22 posts in 1342 days


#8 posted 01-23-2011 02:02 AM

varity and people will be ready to spend money on little things from 2 to 20 dollars. teddy bear candles and the like

View Uturn09's profile

Uturn09

1 post in 1335 days


#9 posted 01-23-2011 03:05 PM

A lot has been said for making a variety but on the other hand look at someone like Sam Maloof. He made rocking chairs, no two the same. His business model was to build one rocker at a time, extremely well,and charge high rates. I’ve heard, once he was established, he got $100,000+ per chair. My view is if you do something very well stick with that.

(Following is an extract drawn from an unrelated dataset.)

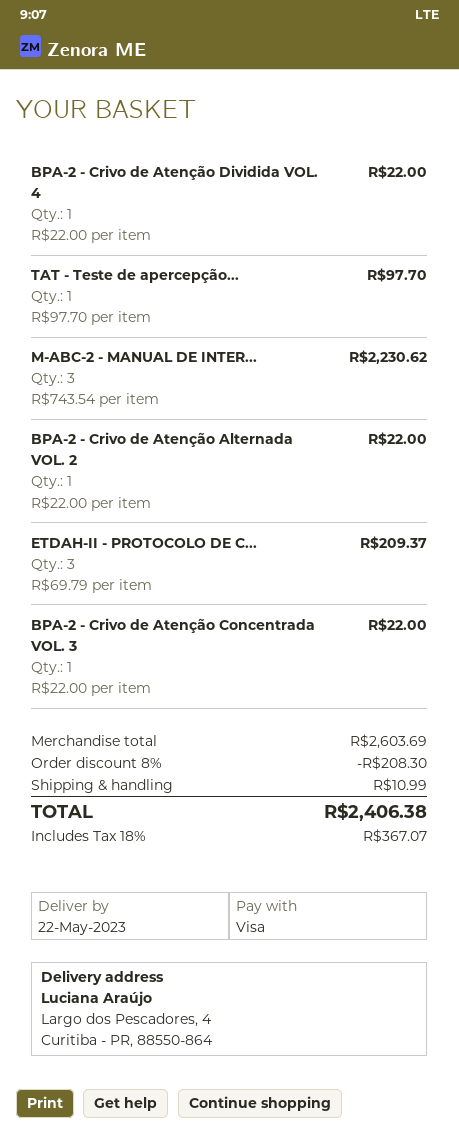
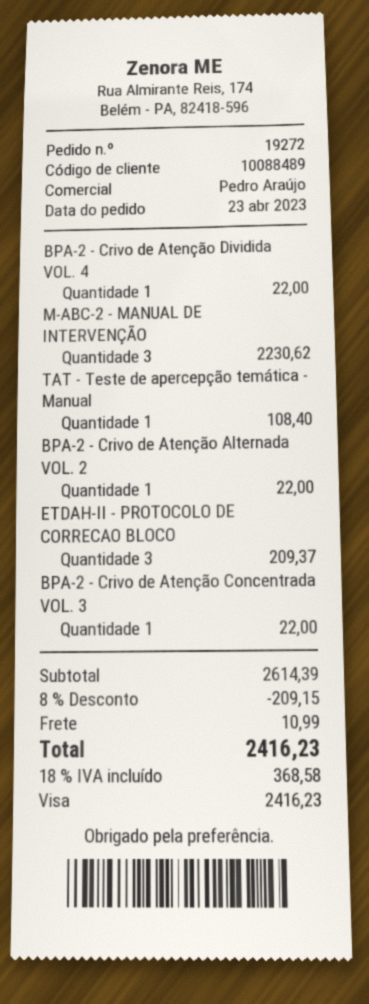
TAT - Teste de apercepção...: 1 for 97.70 -> 1 for 108.40
subtotal: 2603.69 -> 2614.39
discount: 8% = 208.30 -> 8% = 209.15
tax: 18% = 367.07 -> 18% = 368.58
total: 2406.38 -> 2416.23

View Blue Mountain Woods's profile

Blue Mountain Woods

110 posts in 1587 days


#10 posted 02-09-2011 01:53 AM

I agree with the variety people…..with a personal caveat, sort of. I’ve been a woodworker for about 30 years, and still the learning curve hasn’t flattened much; it’s just gotten more sophisticated. I’ll bet most here would agree with my saying that every project has it’s own nuances, even where the processes are similar.
While I have (and still do) build furniture, cabinets, entertainment centers, jewelry boxes, etc; and while I do some inlay, lots of turning, etc….. I needed a “bread and butter” side of my business, so I added production of stock and custom wood mouldings. That side of my business can produce, on average, about 3,500 lin. ft. of crown, base and case in a day. Arches and ellipticals take a bit more time, but they’re sold by the piece, not the foot.
Critical to my setup is that I can beat anyone locally by at least .50cents/lf (average), and still turn a healthy profit.
So, my point is that you probably want to go to the money in some way (where it doesn’t come to you), but still be prepared for anything.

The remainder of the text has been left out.